Netflix misses growth target as video wars draw regulators’ attention

Netflix, the company whose success in video streaming prompted a wave of industry consolidation, plunged in late Monday trading after missing its subscriber-growth target by about 1 million.

Membership increased by 5.2 million in the three months through June, roughly the same as last year but about 16 percent short of the Los Gatos, Calif.-based firm’s 6.2 million goal, Chief Executive Officer Reed Hastings said in a letter to investors. Shares fell 14 percent to $345.09 after the close of regular New York trading.

Earnings of 85 cents a share beat the 80-cent average estimate from Wall Street analysts, and net income grew more than fivefold to $384 million as streaming revenue surged.

Netflix is expected to spend almost $8 billion on original content this year, and the platform’s shows and movies surpassed HBO in Emmy nominations, breaking the cable network’s 17-year streak at the top.

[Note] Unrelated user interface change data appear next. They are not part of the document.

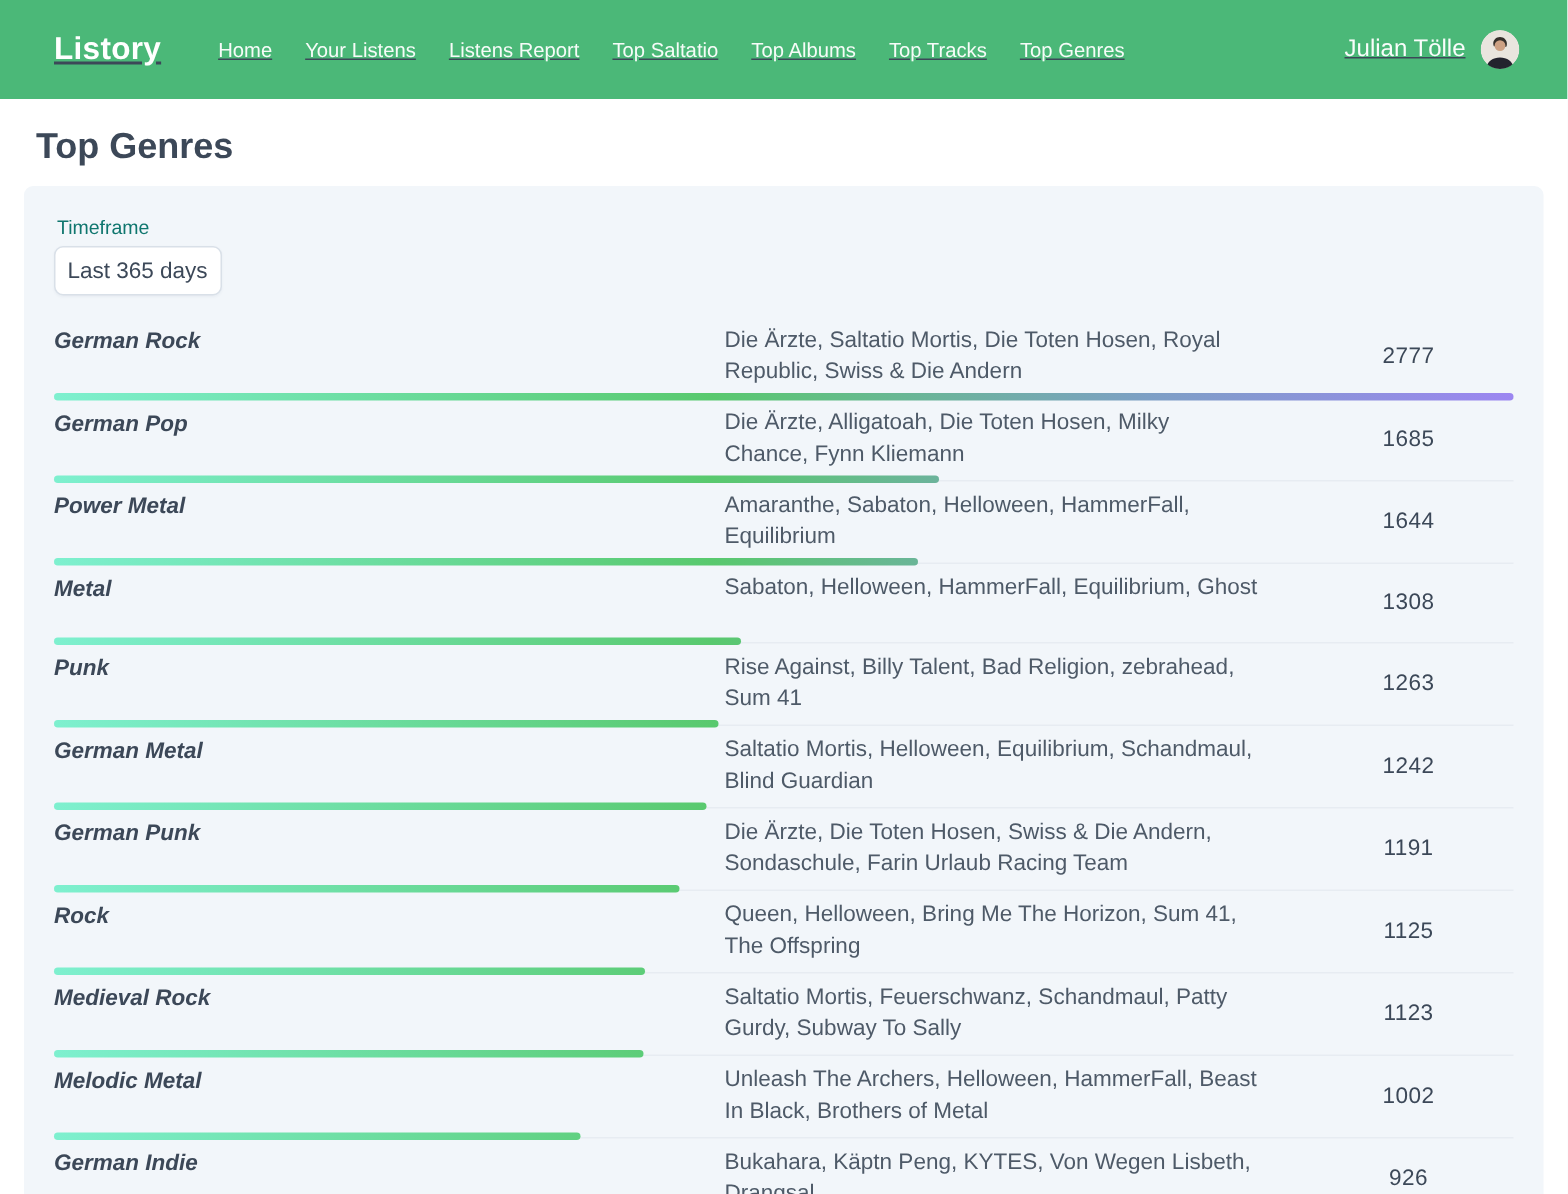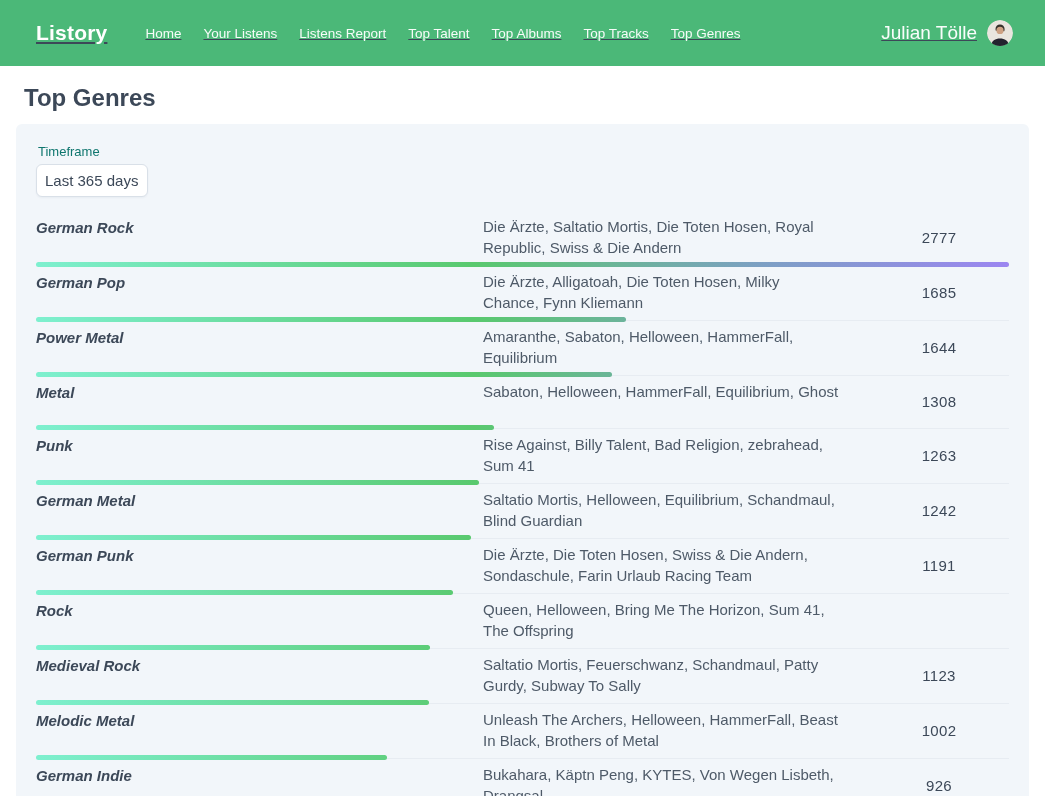"Top Talent" a.nav-link { text: Talent -> Saltatio }
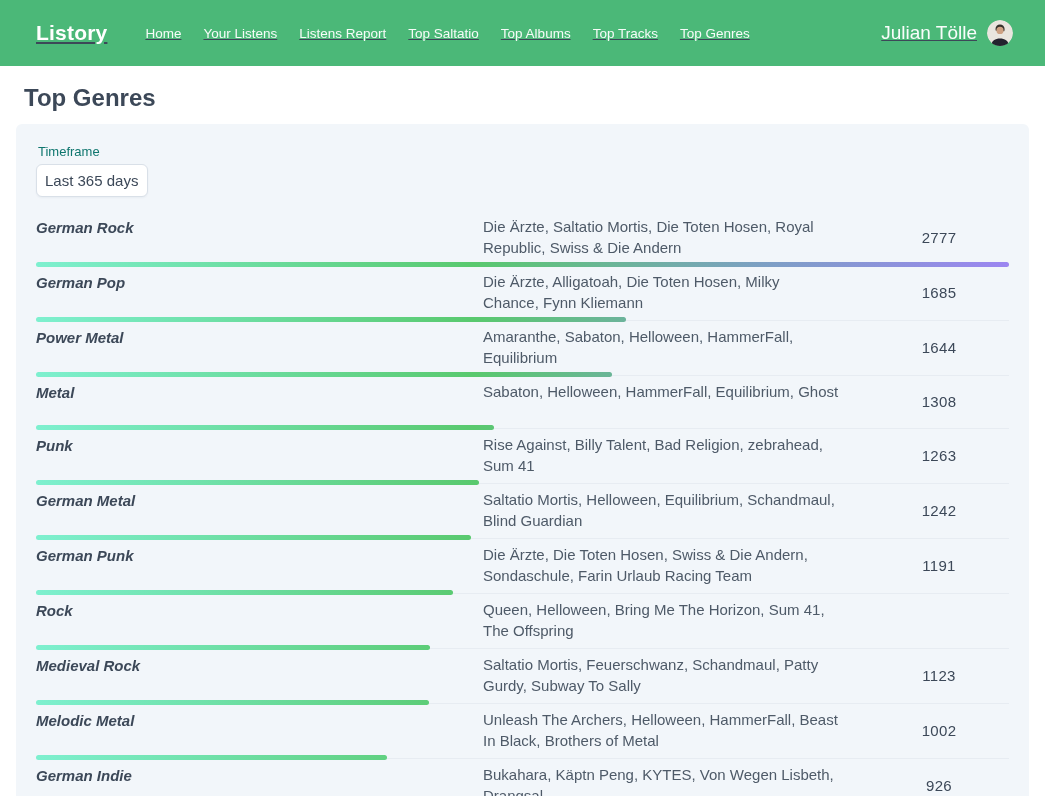"Julian Tölle" .user-name { font-size: 19px -> 16px }
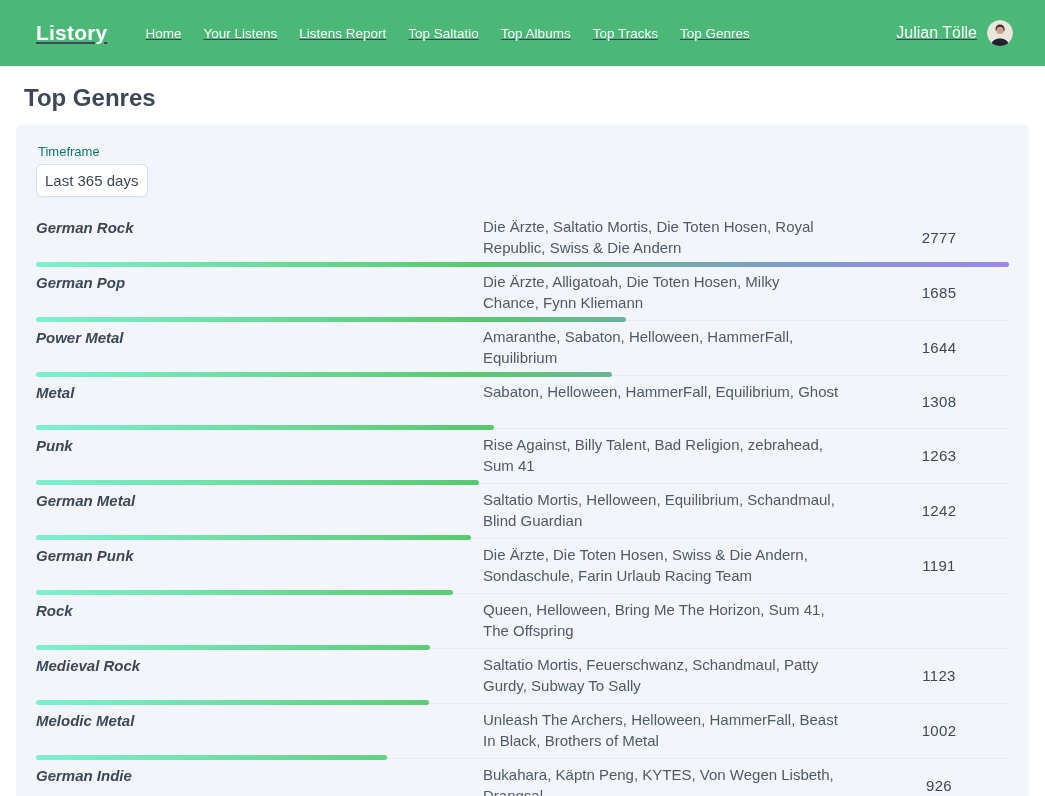"1125" div.value { html: none -> <div>1125</div> }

The emergence of Netflix as a content creator has pushed large media and telecommunications firms to chase premium video with acquisitions that are drawing regulatory attention. The government is appealing a federal judge’s approval of AT&T’s $85 billion Time Warner takeover, and Disney and Comcast are locked in a bidding war for Twenty-First Century Fox that the government says will require some divestitures.

Disney raised its offer for Fox to $71 billion after Comcast proposed $65 billion to counter Disney’s original bid. The winner would gain control over Twenty-First Century Fox’s television and movie studios, regional sports networks and its 30 percent stake in Netflix competitor Hulu.

Disney, which plans to introduce its own streaming platform in 2019, has said it won’t renew a distribution deal with Netflix.